◆ **Work order**
From the first record to the last, write each one out again exactly.

◆ **Record excerpts**

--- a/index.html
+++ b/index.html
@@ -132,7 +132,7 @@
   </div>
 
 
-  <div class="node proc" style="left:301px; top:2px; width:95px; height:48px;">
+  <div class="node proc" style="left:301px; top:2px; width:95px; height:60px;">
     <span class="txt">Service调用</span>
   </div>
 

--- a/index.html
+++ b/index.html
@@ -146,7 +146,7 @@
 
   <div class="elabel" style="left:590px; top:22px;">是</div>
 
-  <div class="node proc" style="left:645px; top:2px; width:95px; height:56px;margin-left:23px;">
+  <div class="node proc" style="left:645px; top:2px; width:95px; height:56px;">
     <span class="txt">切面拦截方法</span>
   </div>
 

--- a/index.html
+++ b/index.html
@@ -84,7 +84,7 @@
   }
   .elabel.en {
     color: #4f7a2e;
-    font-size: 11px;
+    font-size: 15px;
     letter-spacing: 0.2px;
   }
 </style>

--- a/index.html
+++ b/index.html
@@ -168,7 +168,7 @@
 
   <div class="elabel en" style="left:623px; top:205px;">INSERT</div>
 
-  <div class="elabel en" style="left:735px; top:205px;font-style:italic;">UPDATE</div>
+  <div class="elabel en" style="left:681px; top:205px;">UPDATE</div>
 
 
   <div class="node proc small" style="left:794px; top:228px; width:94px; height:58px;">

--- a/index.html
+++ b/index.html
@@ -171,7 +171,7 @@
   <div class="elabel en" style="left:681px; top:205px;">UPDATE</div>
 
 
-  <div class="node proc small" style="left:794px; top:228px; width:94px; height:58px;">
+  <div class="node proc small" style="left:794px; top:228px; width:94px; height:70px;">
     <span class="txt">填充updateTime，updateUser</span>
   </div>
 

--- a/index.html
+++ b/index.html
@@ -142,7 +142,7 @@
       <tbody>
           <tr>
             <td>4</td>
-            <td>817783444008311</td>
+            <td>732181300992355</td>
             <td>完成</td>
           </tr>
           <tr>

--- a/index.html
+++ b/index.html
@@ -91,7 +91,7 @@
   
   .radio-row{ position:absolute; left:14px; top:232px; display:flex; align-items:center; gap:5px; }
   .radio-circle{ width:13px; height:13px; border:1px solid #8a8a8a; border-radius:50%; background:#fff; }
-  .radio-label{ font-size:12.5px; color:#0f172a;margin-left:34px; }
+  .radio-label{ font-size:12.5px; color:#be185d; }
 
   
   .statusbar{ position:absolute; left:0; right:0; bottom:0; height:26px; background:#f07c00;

◆ **Reply to the exercise**
--- a/index.html
+++ b/index.html
@@ -132,7 +132,7 @@
   </div>
 
 
-  <div class="node proc" style="left:301px; top:2px; width:95px; height:48px;">
+  <div class="node proc" style="left:301px; top:2px; width:95px; height:60px;">
     <span class="txt">Service调用</span>
   </div>
 

--- a/index.html
+++ b/index.html
@@ -146,7 +146,7 @@
 
   <div class="elabel" style="left:590px; top:22px;">是</div>
 
-  <div class="node proc" style="left:645px; top:2px; width:95px; height:56px;margin-left:23px;">
+  <div class="node proc" style="left:645px; top:2px; width:95px; height:56px;">
     <span class="txt">切面拦截方法</span>
   </div>
 

--- a/index.html
+++ b/index.html
@@ -84,7 +84,7 @@
   }
   .elabel.en {
     color: #4f7a2e;
-    font-size: 11px;
+    font-size: 15px;
     letter-spacing: 0.2px;
   }
 </style>

--- a/index.html
+++ b/index.html
@@ -168,7 +168,7 @@
 
   <div class="elabel en" style="left:623px; top:205px;">INSERT</div>
 
-  <div class="elabel en" style="left:735px; top:205px;font-style:italic;">UPDATE</div>
+  <div class="elabel en" style="left:681px; top:205px;">UPDATE</div>
 
 
   <div class="node proc small" style="left:794px; top:228px; width:94px; height:58px;">

--- a/index.html
+++ b/index.html
@@ -171,7 +171,7 @@
   <div class="elabel en" style="left:681px; top:205px;">UPDATE</div>
 
 
-  <div class="node proc small" style="left:794px; top:228px; width:94px; height:58px;">
+  <div class="node proc small" style="left:794px; top:228px; width:94px; height:70px;">
     <span class="txt">填充updateTime，updateUser</span>
   </div>
 

--- a/index.html
+++ b/index.html
@@ -142,7 +142,7 @@
       <tbody>
           <tr>
             <td>4</td>
-            <td>817783444008311</td>
+            <td>732181300992355</td>
             <td>完成</td>
           </tr>
           <tr>

--- a/index.html
+++ b/index.html
@@ -91,7 +91,7 @@
   
   .radio-row{ position:absolute; left:14px; top:232px; display:flex; align-items:center; gap:5px; }
   .radio-circle{ width:13px; height:13px; border:1px solid #8a8a8a; border-radius:50%; background:#fff; }
-  .radio-label{ font-size:12.5px; color:#0f172a;margin-left:34px; }
+  .radio-label{ font-size:12.5px; color:#be185d; }
 
   
   .statusbar{ position:absolute; left:0; right:0; bottom:0; height:26px; background:#f07c00;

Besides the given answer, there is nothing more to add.